Exercise requirements: Would you give again, exactly as written, the lines from the opening of the records to the line with "subtotal: 3618.00 -> 4235.00", that line included and pictures excluded?

======== Record excerpts ========

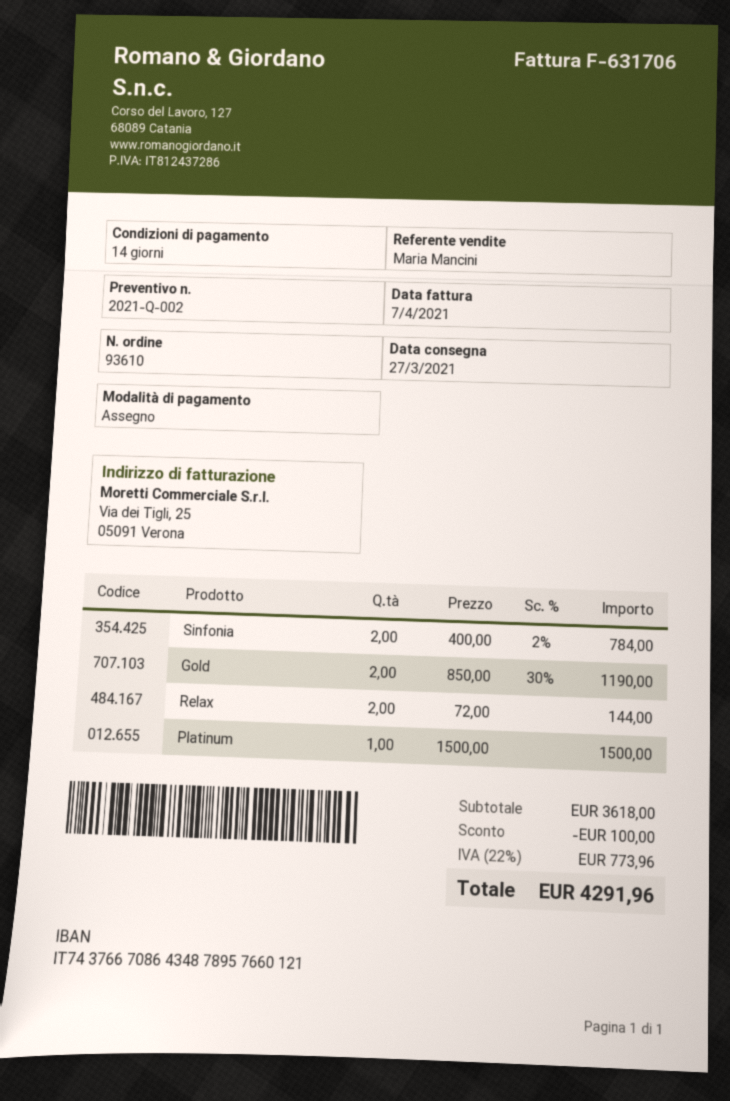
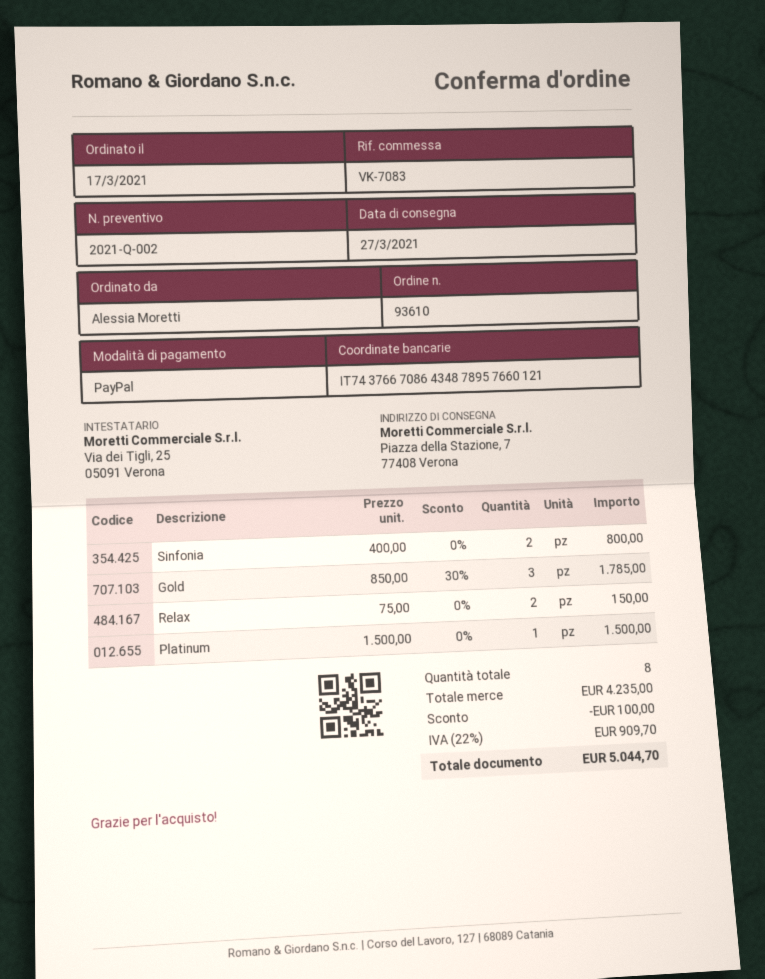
payment method: cheque -> PayPal
Sinfonia: 2 x 400.00 - 2% = 784.00 -> 2 x 400.00 = 800.00
Gold: 2 x 850.00 - 30% = 1190.00 -> 3 x 850.00 - 30% = 1785.00
Relax: 2 x 72.00 = 144.00 -> 2 x 75.00 = 150.00
subtotal: 3618.00 -> 4235.00
tax: 22% = 773.96 -> 22% = 909.70
total: 4291.96 -> 5044.70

========

Answer box:
payment method: cheque -> PayPal
Sinfonia: 2 x 400.00 - 2% = 784.00 -> 2 x 400.00 = 800.00
Gold: 2 x 850.00 - 30% = 1190.00 -> 3 x 850.00 - 30% = 1785.00
Relax: 2 x 72.00 = 144.00 -> 2 x 75.00 = 150.00
subtotal: 3618.00 -> 4235.00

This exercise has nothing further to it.